=== RECORD EXTRACTS ===
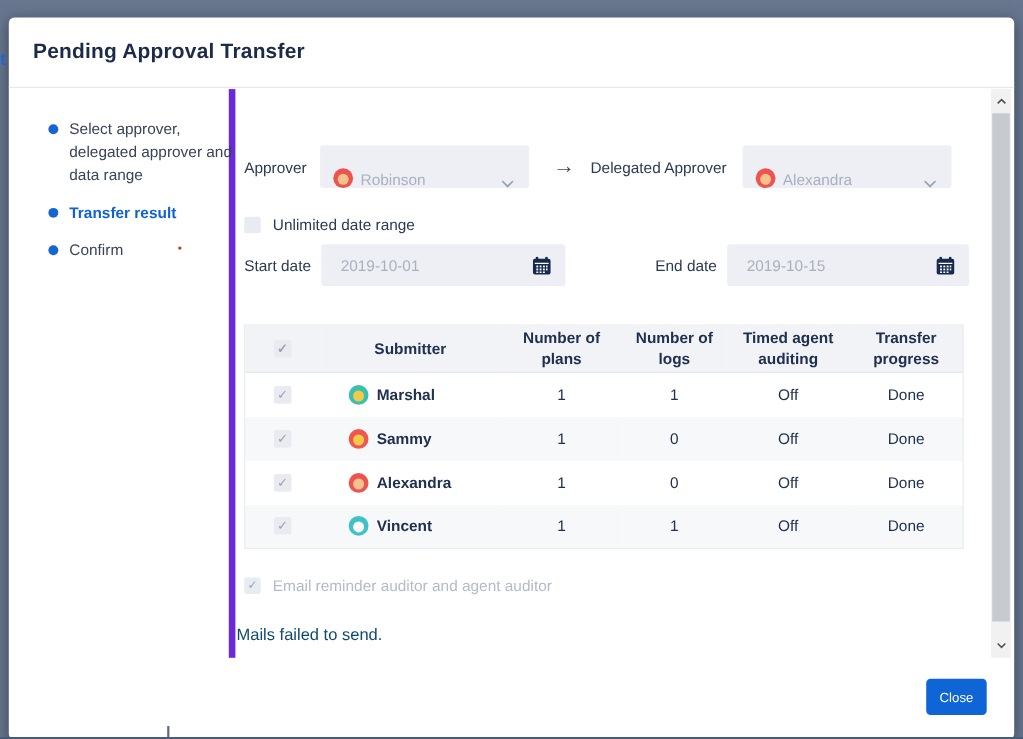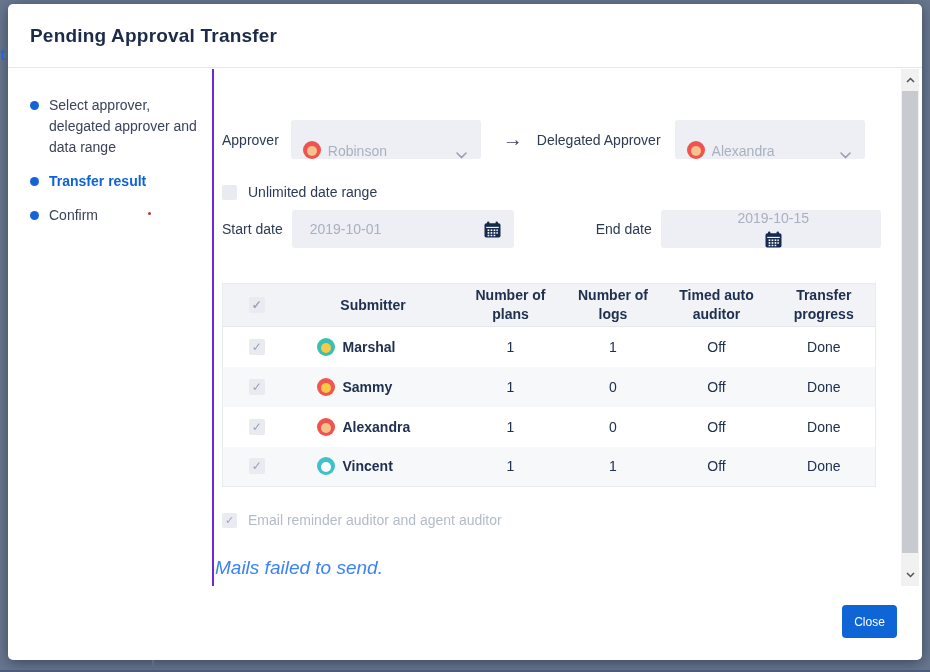--- a/index.html
+++ b/index.html
@@ -11,7 +11,7 @@
   .bg-bottom-vline { position:absolute; left:152px; bottom:0; width:2px; height:12px; background:#5d6a80; }
   .bg-bottom-edge { position:absolute; left:0; bottom:0; width:100%; height:2px; background:#4a5a78; }
 
-  .modal { position:absolute; left:8px; top:4px; width:914px; height:656px; background:#ffffff;
+  .modal { position:absolute; left:8px; top:16px; width:914px; height:656px; background:#ffffff;
            border-radius:5px; box-shadow:0 3px 14px rgba(15,25,45,.5); }
 
   .modal-header { height:64px; display:flex; align-items:center; padding:0 22px;

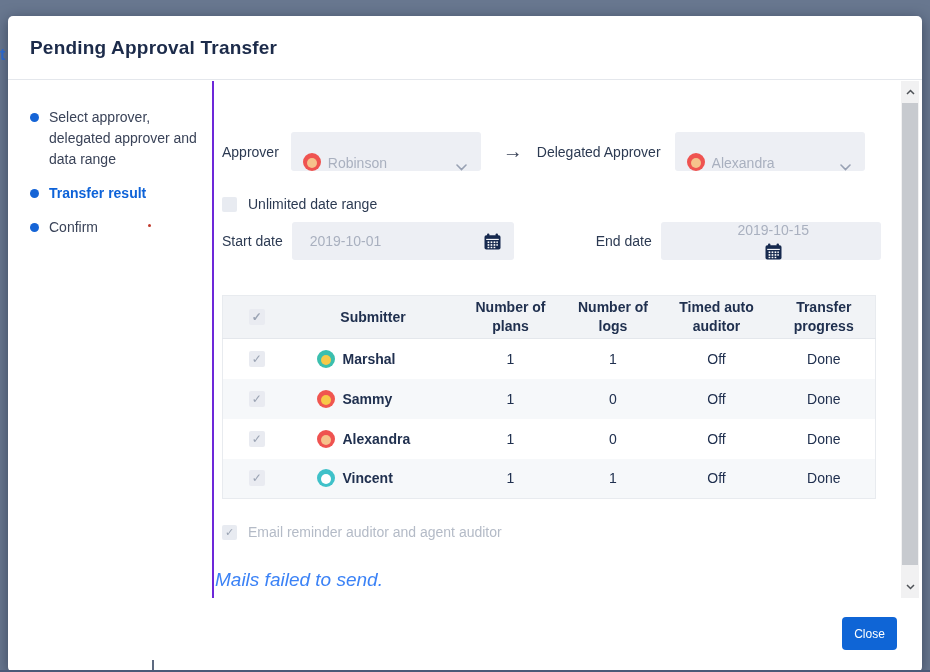--- a/index.html
+++ b/index.html
@@ -22,7 +22,7 @@
 
   
   .steps { position:absolute; left:0; top:0; bottom:0; width:206px;
-           border-right:2px solid #6d28d9; padding:26px 0 0 22px; }
+           border-right:6px solid #6d28d9; padding:26px 0 0 36px; }
   .step { position:relative; display:flex; margin-bottom:13px; width:168px;
           font-size:14px; line-height:21px; color:#3a4358; }
   .step .bullet { flex:0 0 9px; width:9px; height:9px; border-radius:50%;

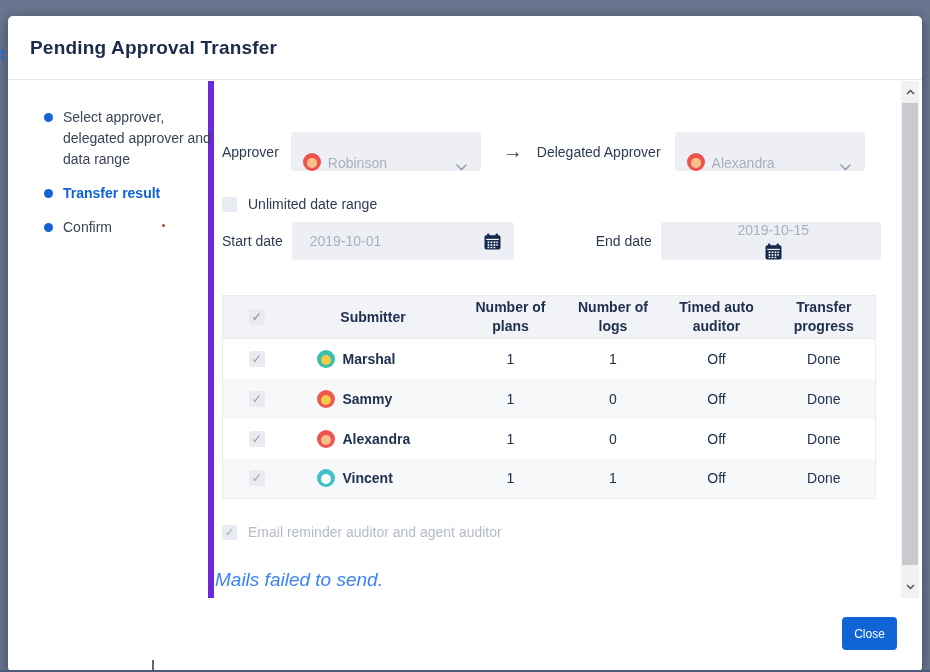--- a/index.html
+++ b/index.html
@@ -60,7 +60,7 @@
   .date-input { display:flex; align-items:center; height:38px; margin-left:9px;
                 background:#edeff4; border-radius:3px; padding:0 13px 0 18px; cursor:text; }
   .date-input.start { width:222px; }
-  .date-input.end { width:220px;flex-direction:column; }
+  .date-input.end { width:220px; }
   .date-text { flex:1; color:#a9b0bf; font-size:14px; }
   .lbl-end { margin-left:82px; }
 

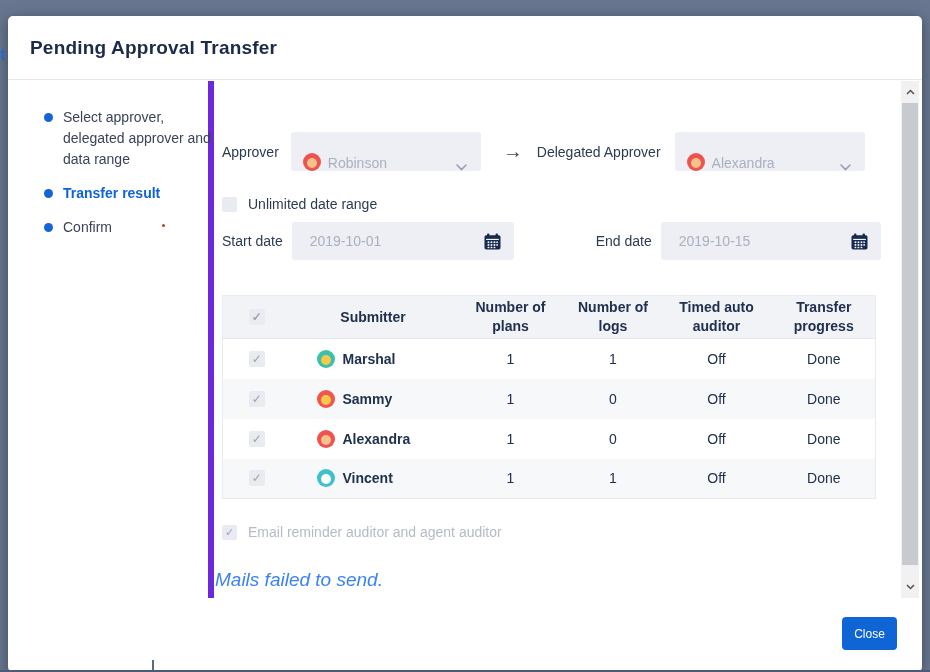--- a/index.html
+++ b/index.html
@@ -226,7 +226,7 @@
               <th>Submitter</th>
               <th>Number of plans</th>
               <th>Number of logs</th>
-              <th>Timed auto auditor</th>
+              <th>Timed agent auditing</th>
               <th>Transfer progress</th>
             </tr>
           </thead>

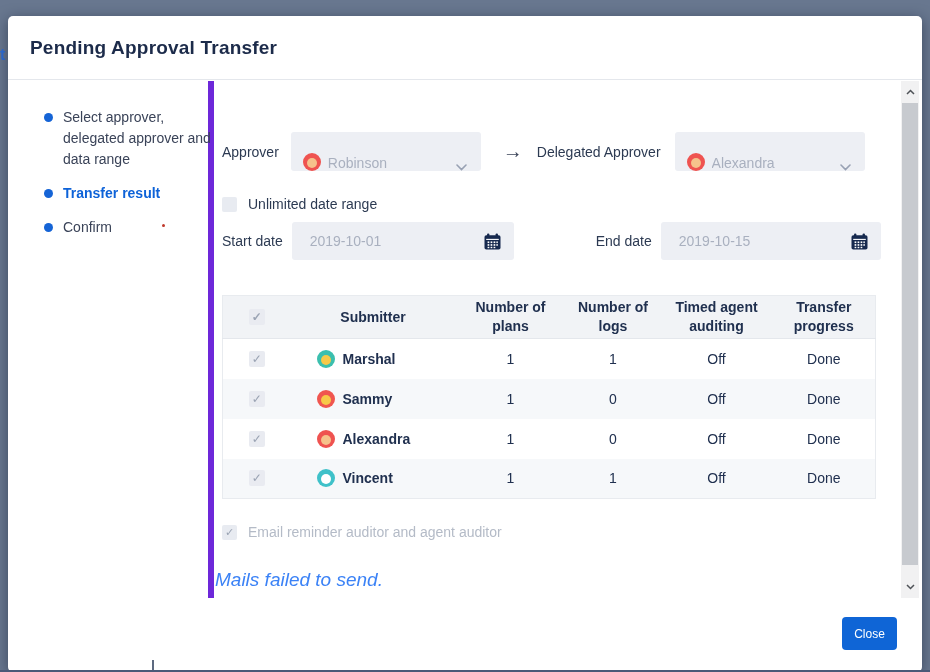--- a/index.html
+++ b/index.html
@@ -84,7 +84,7 @@
                   font-size:12px; color:#9aa3b3; cursor:pointer; }
   .cell-submitter { display:flex; align-items:center; padding-left:26px; gap:8px;font-weight:bold; }
 
-  .status-msg { position:absolute; top:488px; left:0; font-size:19px; color:#3b82f6;font-style:italic; }
+  .status-msg { position:absolute; top:488px; left:0; font-size:15px; color:#0c4a6e; }
 
   
   .scrollbar { position:absolute; right:3px; top:0; width:18px; height:517px; background:#f1f1f2; }

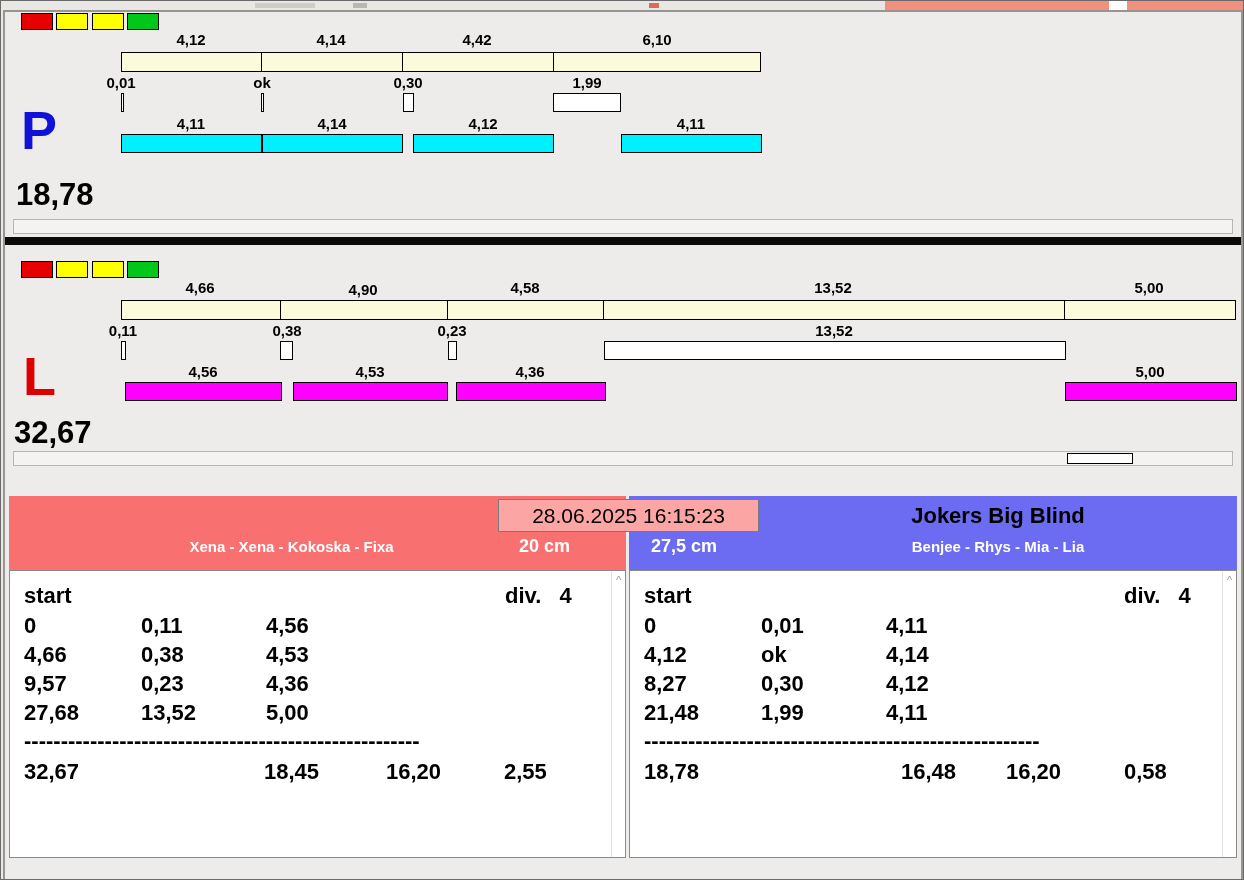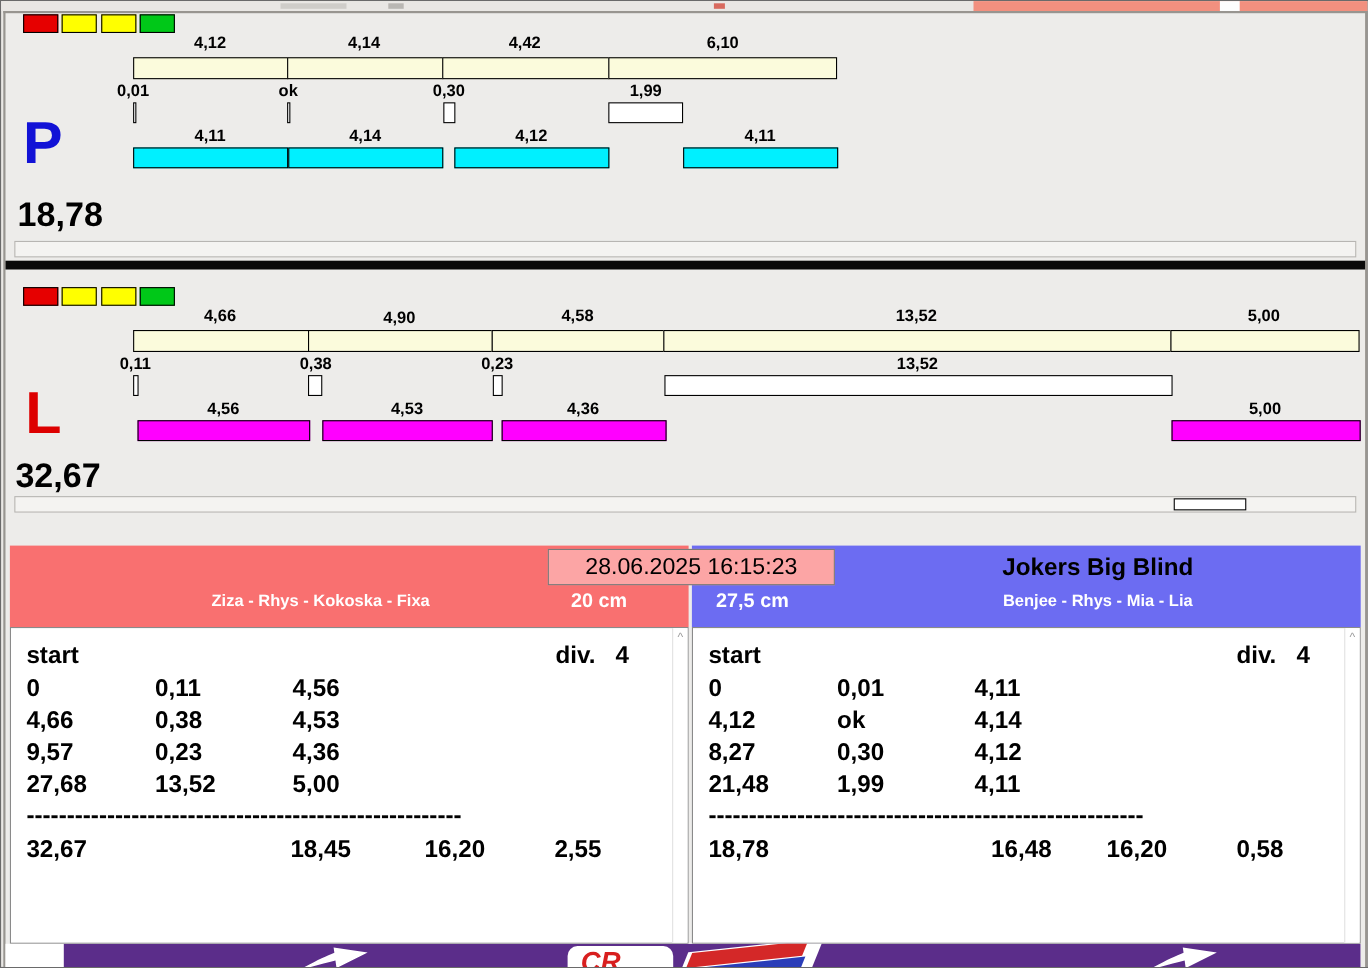--- a/index.html
+++ b/index.html
@@ -173,7 +173,7 @@
   </section>
 
   <div class="thead" style="left: 8px; top: 495px; width: 617px; background: rgb(249, 112, 112);">
-    <div class="tdogs" style="left:0; width:565px;">Ziza - Rhys - Kokoska - Fixa</div>
+    <div class="tdogs" style="left:0; width:565px;">Xena - Xena - Kokoska - Fixa</div>
     <div class="theight" style="left:510px; width:90px; ">20 cm</div>
   </div>
 

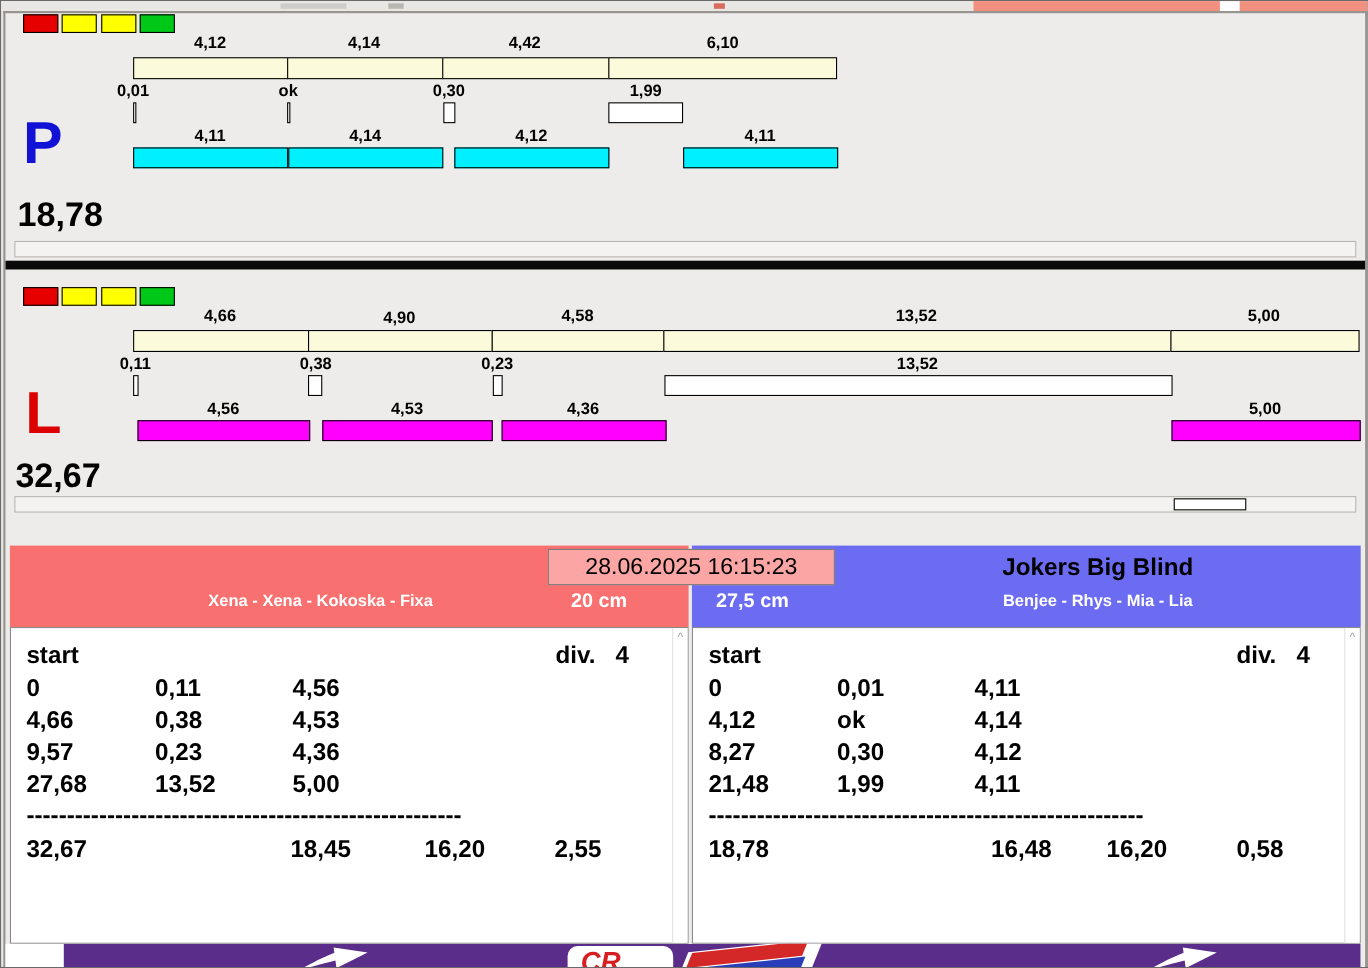--- a/index.html
+++ b/index.html
@@ -249,31 +249,6 @@
     </div>
   </div>
 
-  <div class="banner">
-    <div class="banner-purple" style="background: rgb(91, 45, 138);"></div>
-
-    <div class="bn-arrow" style="left:264px;">
-      <svg width="74" height="24" viewBox="0 0 74 24">
-          <path d="M2 18 C18 12 28 9 36 7 L36 2 L66 11 L36 21 L36 14 C26 15 12 17 2 18 Z" fill="#ffffff"></path>
-        </svg>
-    </div>
-
-    <div class="logo-cr">
-      <span>CR</span>
-    </div>
-
-    <div class="flag">
-      <div class="flag-white"></div>
-      <div class="flag-red"></div>
-      <div class="flag-blue"></div>
-    </div>
-
-    <div class="bn-arrow" style="left:1036px;">
-      <svg width="74" height="24" viewBox="0 0 74 24">
-          <path d="M2 18 C18 12 28 9 36 7 L36 2 L66 11 L36 21 L36 14 C26 15 12 17 2 18 Z" fill="#ffffff"></path>
-        </svg>
-    </div>
-  </div>
 
 </div>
===
» WORK TO COMPLETE:
Word for word, set down every record, keeping the images out.

» ANSWER:
--- a/index.html
+++ b/index.html
@@ -11,7 +11,7 @@
   .bg-bottom-vline { position:absolute; left:152px; bottom:0; width:2px; height:12px; background:#5d6a80; }
   .bg-bottom-edge { position:absolute; left:0; bottom:0; width:100%; height:2px; background:#4a5a78; }
 
-  .modal { position:absolute; left:8px; top:4px; width:914px; height:656px; background:#ffffff;
+  .modal { position:absolute; left:8px; top:16px; width:914px; height:656px; background:#ffffff;
            border-radius:5px; box-shadow:0 3px 14px rgba(15,25,45,.5); }
 
   .modal-header { height:64px; display:flex; align-items:center; padding:0 22px;

--- a/index.html
+++ b/index.html
@@ -22,7 +22,7 @@
 
   
   .steps { position:absolute; left:0; top:0; bottom:0; width:206px;
-           border-right:2px solid #6d28d9; padding:26px 0 0 22px; }
+           border-right:6px solid #6d28d9; padding:26px 0 0 36px; }
   .step { position:relative; display:flex; margin-bottom:13px; width:168px;
           font-size:14px; line-height:21px; color:#3a4358; }
   .step .bullet { flex:0 0 9px; width:9px; height:9px; border-radius:50%;

--- a/index.html
+++ b/index.html
@@ -60,7 +60,7 @@
   .date-input { display:flex; align-items:center; height:38px; margin-left:9px;
                 background:#edeff4; border-radius:3px; padding:0 13px 0 18px; cursor:text; }
   .date-input.start { width:222px; }
-  .date-input.end { width:220px;flex-direction:column; }
+  .date-input.end { width:220px; }
   .date-text { flex:1; color:#a9b0bf; font-size:14px; }
   .lbl-end { margin-left:82px; }
 

--- a/index.html
+++ b/index.html
@@ -226,7 +226,7 @@
               <th>Submitter</th>
               <th>Number of plans</th>
               <th>Number of logs</th>
-              <th>Timed auto auditor</th>
+              <th>Timed agent auditing</th>
               <th>Transfer progress</th>
             </tr>
           </thead>

--- a/index.html
+++ b/index.html
@@ -84,7 +84,7 @@
                   font-size:12px; color:#9aa3b3; cursor:pointer; }
   .cell-submitter { display:flex; align-items:center; padding-left:26px; gap:8px;font-weight:bold; }
 
-  .status-msg { position:absolute; top:488px; left:0; font-size:19px; color:#3b82f6;font-style:italic; }
+  .status-msg { position:absolute; top:488px; left:0; font-size:15px; color:#0c4a6e; }
 
   
   .scrollbar { position:absolute; right:3px; top:0; width:18px; height:517px; background:#f1f1f2; }

--- a/index.html
+++ b/index.html
@@ -173,7 +173,7 @@
   </section>
 
   <div class="thead" style="left: 8px; top: 495px; width: 617px; background: rgb(249, 112, 112);">
-    <div class="tdogs" style="left:0; width:565px;">Ziza - Rhys - Kokoska - Fixa</div>
+    <div class="tdogs" style="left:0; width:565px;">Xena - Xena - Kokoska - Fixa</div>
     <div class="theight" style="left:510px; width:90px; ">20 cm</div>
   </div>
 

--- a/index.html
+++ b/index.html
@@ -249,31 +249,6 @@
     </div>
   </div>
 
-  <div class="banner">
-    <div class="banner-purple" style="background: rgb(91, 45, 138);"></div>
-
-    <div class="bn-arrow" style="left:264px;">
-      <svg width="74" height="24" viewBox="0 0 74 24">
-          <path d="M2 18 C18 12 28 9 36 7 L36 2 L66 11 L36 21 L36 14 C26 15 12 17 2 18 Z" fill="#ffffff"></path>
-        </svg>
-    </div>
-
-    <div class="logo-cr">
-      <span>CR</span>
-    </div>
-
-    <div class="flag">
-      <div class="flag-white"></div>
-      <div class="flag-red"></div>
-      <div class="flag-blue"></div>
-    </div>
-
-    <div class="bn-arrow" style="left:1036px;">
-      <svg width="74" height="24" viewBox="0 0 74 24">
-          <path d="M2 18 C18 12 28 9 36 7 L36 2 L66 11 L36 21 L36 14 C26 15 12 17 2 18 Z" fill="#ffffff"></path>
-        </svg>
-    </div>
-  </div>
 
 </div>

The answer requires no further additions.